Going into the season, everyone mostly knew that Kiner-Falefa was hardly going to be an offensive force. He hadn’t really ever had an above average offensive season in the majors, coming closest in the shortened 2020 season. In general, he mostly hit right around his career norms, putting up an 84 OPS+ after having produced 81 overall through the first four seasons of his career. It’s just that those norms are below average.
To be fair to Kiner-Falefa, he did have a couple moments at the plate with some big late-game hits. Those included a game-tying, ninth inning double against the Guardians in April. He led off the 12th inning with an RBI single on September 7th, tying the game after the Yankees had fallen behind in the top half of an inning, helping prevent the August/September freefall from continuing. There was also the August 13th game against the Red Sox where he hit his first home run of the season and drove in all three runs in a much-needed 3-2 win.
While Kiner-Falefa did have his moments, he still put up just a .688 OPS in at-bats in late and close moments of the game, and OPSed just .551 when the game was tied. All of that would be easier to stomach if he was the glove-first, excellent defender that was promised. That didn’t really come to fruition either.
If you want to go strictly on errors, then Kiner-Falefa finished tied for 10th in all of baseball as he committed 16 over the course of the season. Several of them came at inopportune times, such as the one August 31st, that, instead of two outs, gave the Angels two on with one out and Shohei Ohtani at the plate. That immediately led to a three-run home run that helped the Angels win the game by a run. While it didn’t go down as an error on him, Kiner-Falefa was also part of the miscue that led to the Astros taking the lead for good in Game 4 of the ALCS, which ended the Yankees’ season. He similarly didn’t make any errors in Game 3 of the ALDS, but mistakes in that game eventually led to the Guardians’ walk-off that left the Yankees a game away from getting knocked out in that series. Obviously, defense goes beyond errors, but there’s not really any metric out there that points to him as a truly outstanding defender in 2022.
The other big issue is that while Brian Cashman, Aaron Boone, or anyone else obviously didn’t come out and say “yes, he’s obviously a stopgap,” we’re all able to read between the lines. Kiner-Falefa was in large part acquired while the Yankees waited out their shortstop prospects. One of them in Oswald Peraza played well enough to get the call up in September. Yet, when they did call him up, they still used him sparingly and persisted with IKF. Now on some level, yes, they got themselves into a bit of a pennant race late in the season. In those situations, teams might not want to risk playing a young player that they might not know what to expect from. However, the reviews on Peraza’s defense are all pretty good, so at worst it seems like they could’ve counted on him to be a glove first shortstop, which was what the point of Kiner-Falefa was. Plus, Peraza had upside at the plate, which he did show a bit of in a small sample size.

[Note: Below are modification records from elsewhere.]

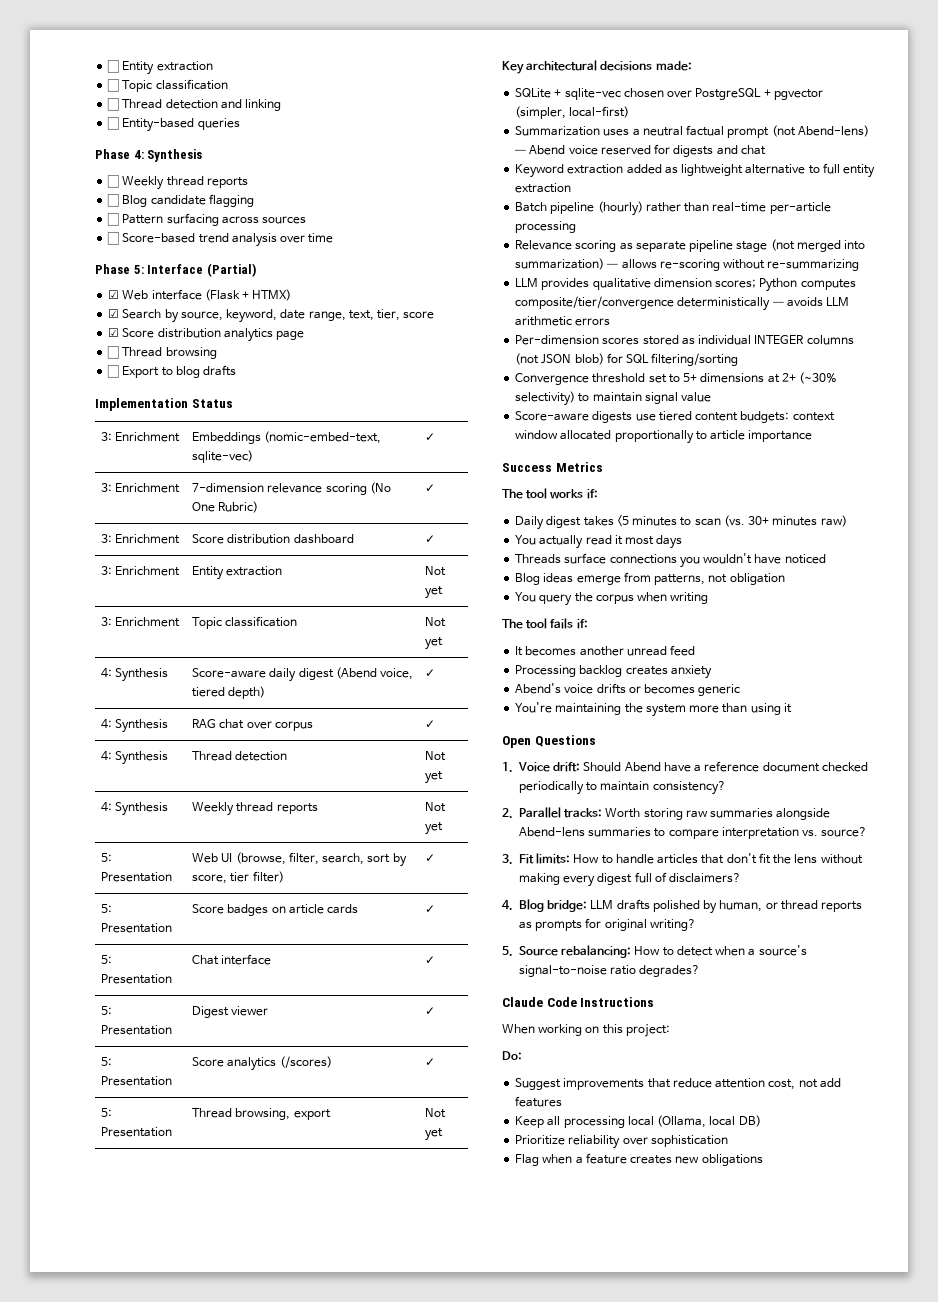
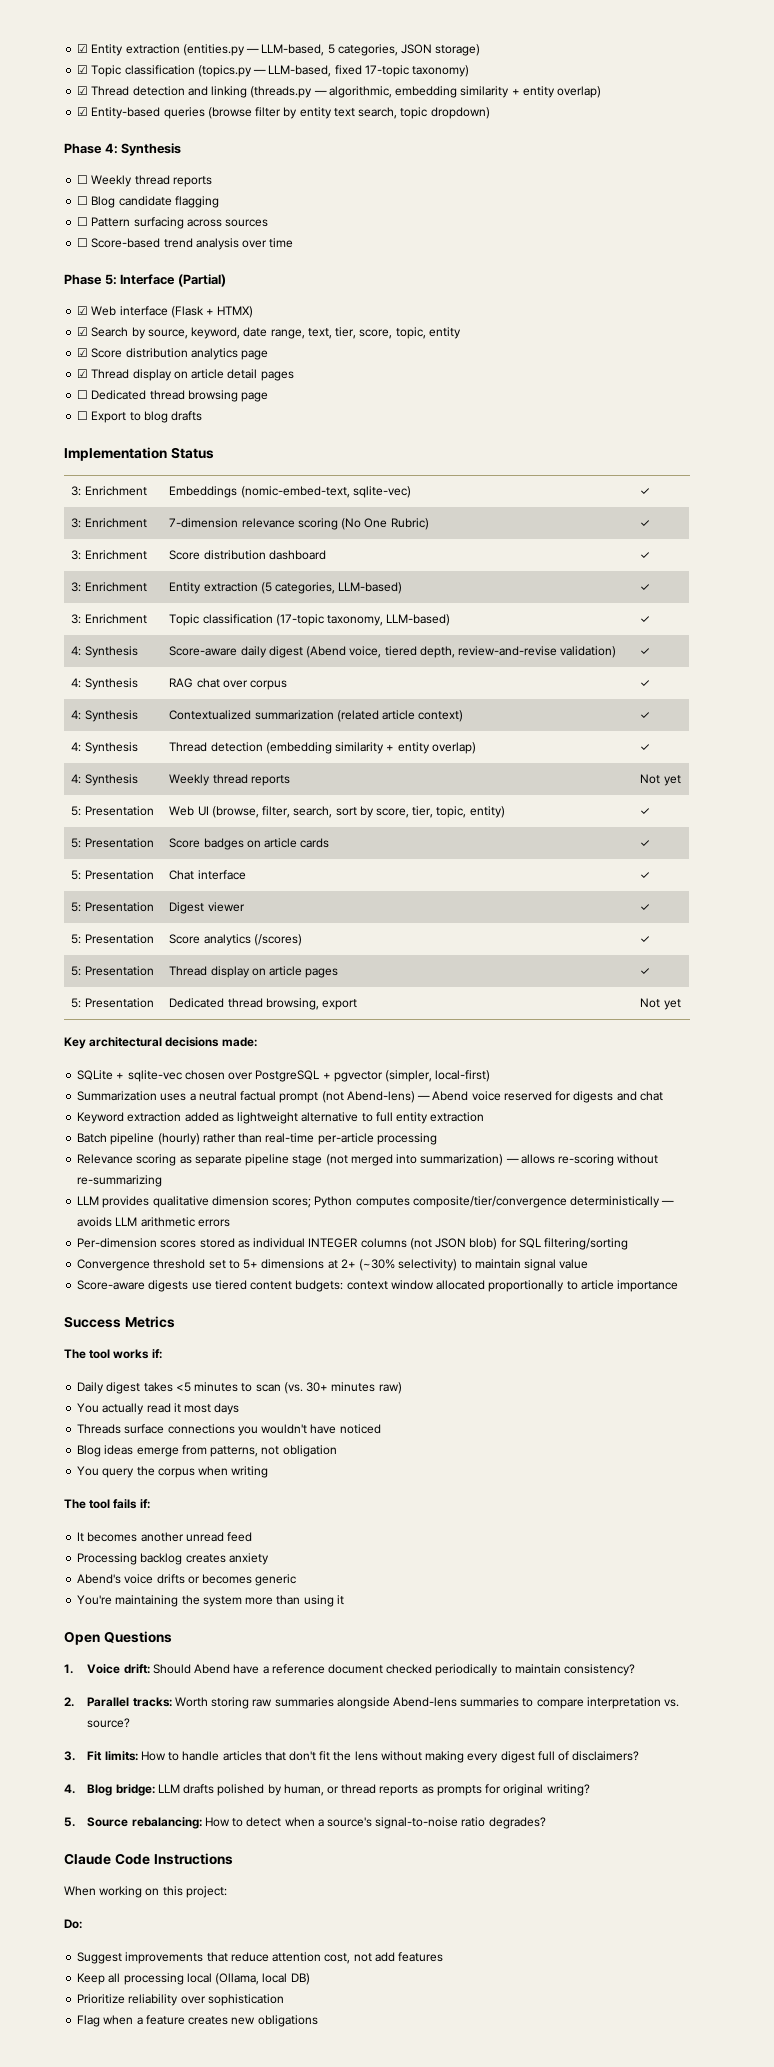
- ☐ Entity extraction
- ☐ Topic classification
- ☐ Thread detection and linking
- ☐ Entity-based queries
+ ☑ Entity extraction (entities.py — LLM-based, 5 categories, JSON storage)
+ ☑ Topic classification (topics.py — LLM-based, fixed 17-topic taxonomy)
+ ☑ Thread detection and linking (threads.py — algorithmic, embedding similarity + entity overlap)
+ ☑ Entity-based queries (browse filter by entity text search, topic dropdown)
- ☑ Search by source, keyword, date range, text, tier, score
+ ☑ Search by source, keyword, date range, text, tier, score, topic, entity
- ☐ Thread browsing
+ ☑ Thread display on article detail pages
+ ☐ Dedicated thread browsing page
- 3: Enrichment | Entity extraction | Not yet
+ 3: Enrichment | Entity extraction (5 categories, LLM-based) | ✓
- 3: Enrichment | Topic classification | Not yet
+ 3: Enrichment | Topic classification (17-topic taxonomy, LLM-based) | ✓
- 4: Synthesis | Score-aware daily digest (Abend voice, tiered depth) | ✓
+ 4: Synthesis | Score-aware daily digest (Abend voice, tiered depth, review-and-revise validation) | ✓
- 4: Synthesis | Thread detection | Not yet
+ 4: Synthesis | Contextualized summarization (related article context) | ✓
+ 4: Synthesis | Thread detection (embedding similarity + entity overlap) | ✓
- 5: Presentation | Web UI (browse, filter, search, sort by score, tier filter) | ✓
+ 5: Presentation | Web UI (browse, filter, search, sort by score, tier, topic, entity) | ✓
- 5: Presentation | Thread browsing, export | Not yet
+ 5: Presentation | Thread display on article pages | ✓
+ 5: Presentation | Dedicated thread browsing, export | Not yet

Eventually, Kiner-Falefa’s struggles did seem to be too much for the Yankees, as he was benched for Games 4 and 5 of the ALDS — only coming in as a defensive replacement for a pinch-hitting Matt Carpenter — and then again in Games 2 and 3 of the ALCS. In both cases, they eventually did bring him back, but it was telling that in some of the most crucial games of the season, they decided their best lineup didn’t feature him.